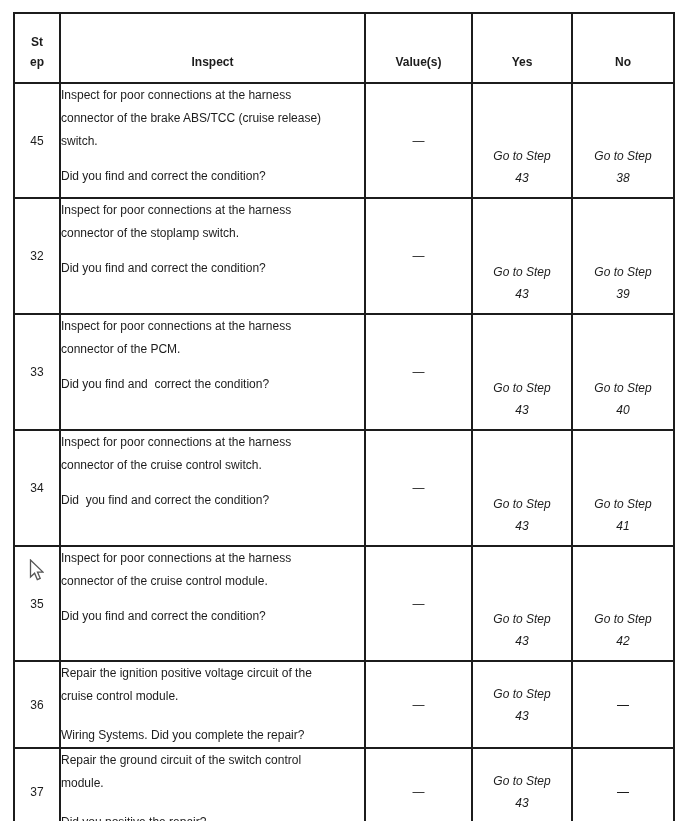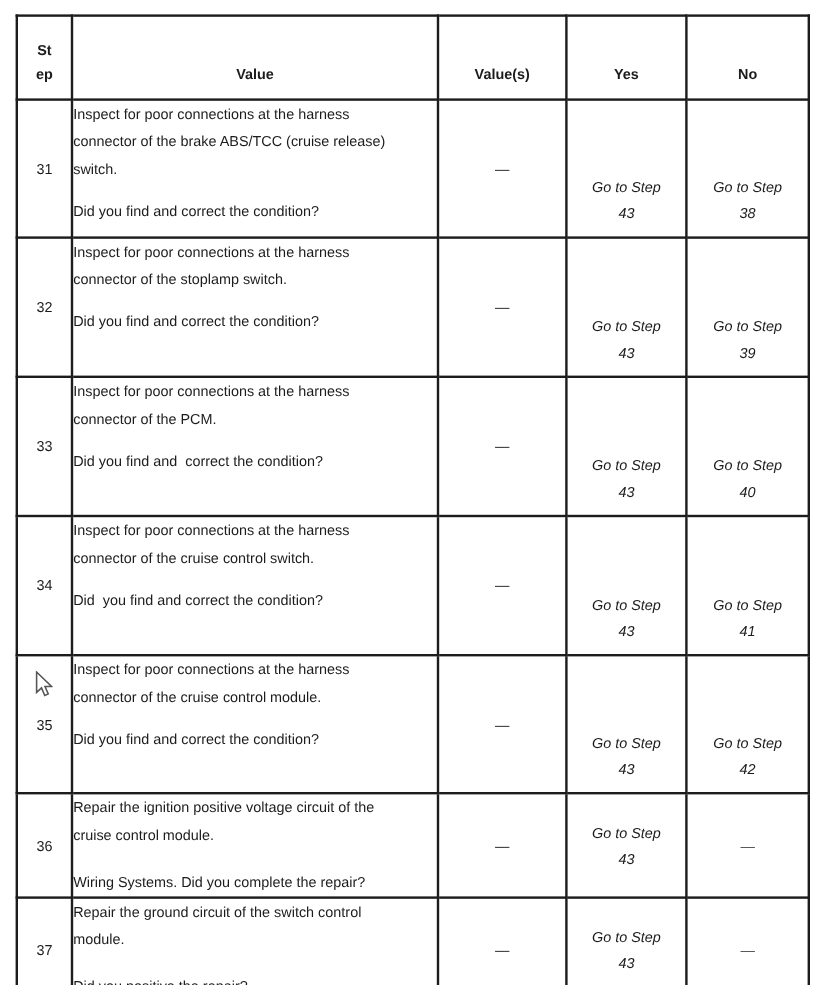--- a/index.html
+++ b/index.html
@@ -103,7 +103,7 @@
         <tr class="hdr" style="height:70px">
       <th>St
 ep</th>
-      <th>Value</th>
+      <th>Inspect</th>
       <th>Value(s)</th>
       <th>Yes</th>
       <th>No</th>

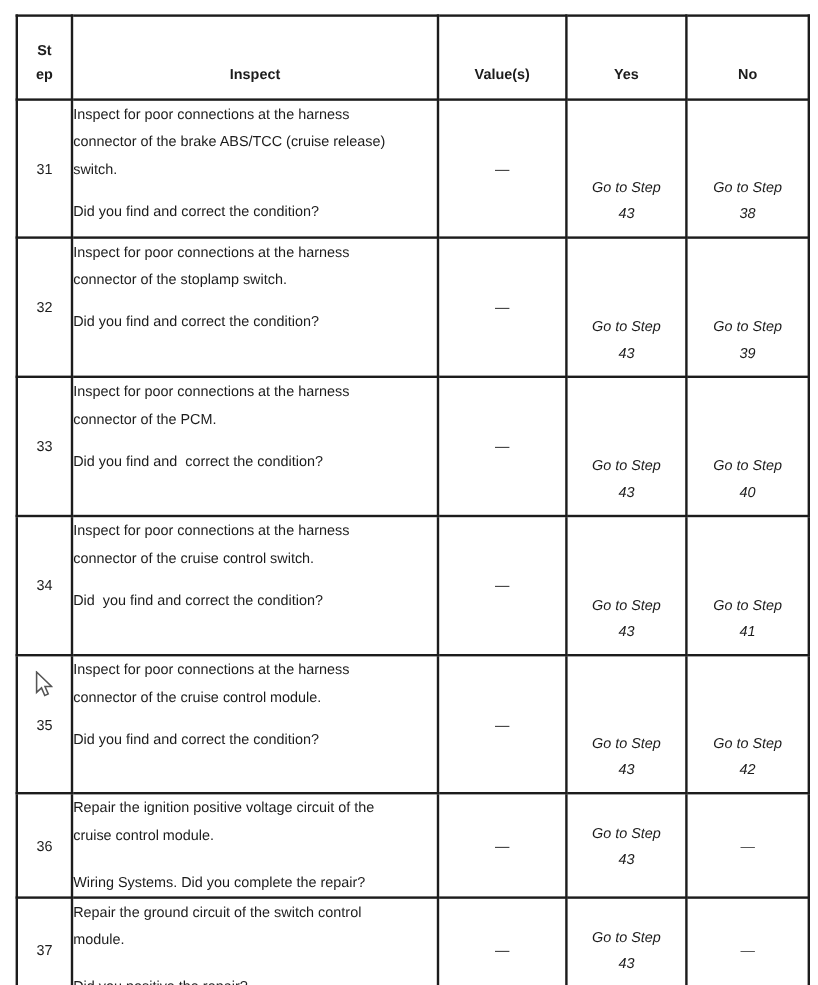--- a/index.html
+++ b/index.html
@@ -110,7 +110,7 @@
     </tr>
 
     <tr class="tall" style="height:115px">
-      <td class="step">31</td>
+      <td class="step">45</td>
       <td class="action">
         <div class="action-text">Inspect for poor connections at the harness
 connector of the brake ABS/TCC (cruise release)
....................
Exercise goal
Some lines in the material contain "style". Show all of them.

Answer to the problem
         <tr class="hdr" style="height:70px">
     <tr class="tall" style="height:115px">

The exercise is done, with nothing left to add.